Data subjects have the right to be forgotten, where information relates to their identity must be erased or destroyed.
This is a form or withdrawing consent and implies system and process control requirements to enable erasure of specific stored information and demonstrate/record this function. This can also relate to archives or backups. Relevant controls include; 6.1.2 Information Security Risk Assessment, A.14.1.1 – Information Security Requirements Analysis and Specifications, A.8.3.2 – Disposal of Media, A.16 – Information Security Incident Management, A.12.3 – Backup.
Data processors can be held liable for breaches and will direct legal obligations and responsibilities. Contractual arrangements will need to be reviewed and updated. The stipulation of responsibilities and liabilities between the controller and processor will be an important factor in future agreements as parties will need to document their responsibilities more clearly.

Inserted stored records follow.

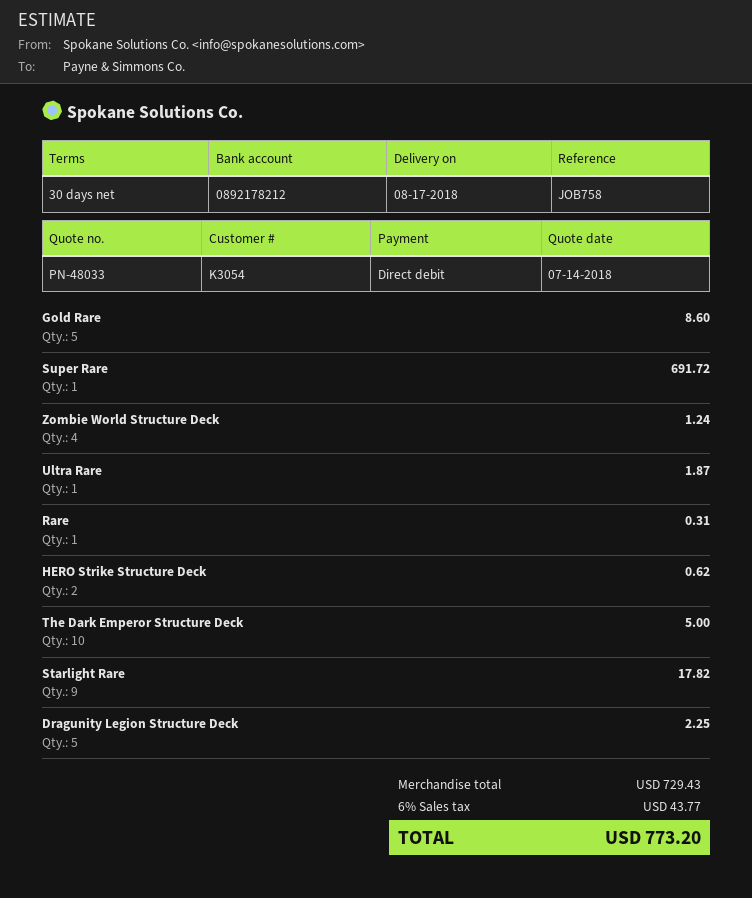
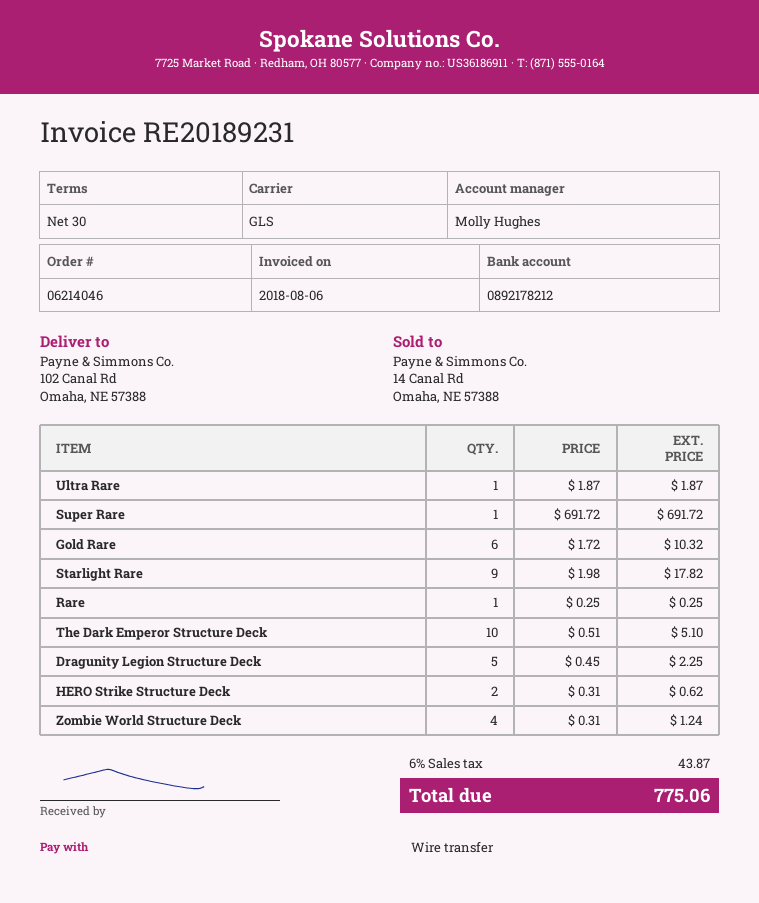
payment method: direct debit -> bank transfer
Gold Rare: 5 for 8.60 -> 6 for 10.32
Rare: 1 for 0.31 -> 1 for 0.25
The Dark Emperor Structure Deck: 10 for 5.00 -> 10 for 5.10
tax: 6% = 43.77 -> 6% = 43.87
total: 773.20 -> 775.06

Privacy and Information security aspects much be addressed when managing relationships with business partners. This could include for example; joint investigation of data breaches, resolving privacy incidents and achieving & maintaining an assured level of GDPR compliance. Numerous clauses and control address this issue such as; 5.3 – Organizational Roles, Responsibilities and Authorities, 9.1 – Monitoring, Measurement, Analysis and Evaluation, A.13.2 – Information Transfer, A.15 – Supplier Relationship, A.16 - Information Security Incident Management, A.18 – Compliance.
The principle of privacy by design must become a cornerstone to the way processes are built. Systems and processes must consider compliance with the principles of data protection under GDPR. Privacy by design is in essence – privacy in a service or product should be taken into account from inception rather than the point of delivery.
Privacy by design and by default are examples of privacy principles underpinning each aspect of the project – specification, design, development, operation and maintenance. This includes relationships with third parties such as Internet Service Providers. Clause 6 – Planning and almost all of the control measures in Annex A apply.
Increased penalties and consequences
Under the GDPR the upper limit could reach €20 Million or 4% of the annual global turnover of an organisation - whichever is higher. For some business this could posed a threat of bankruptcy or even closure.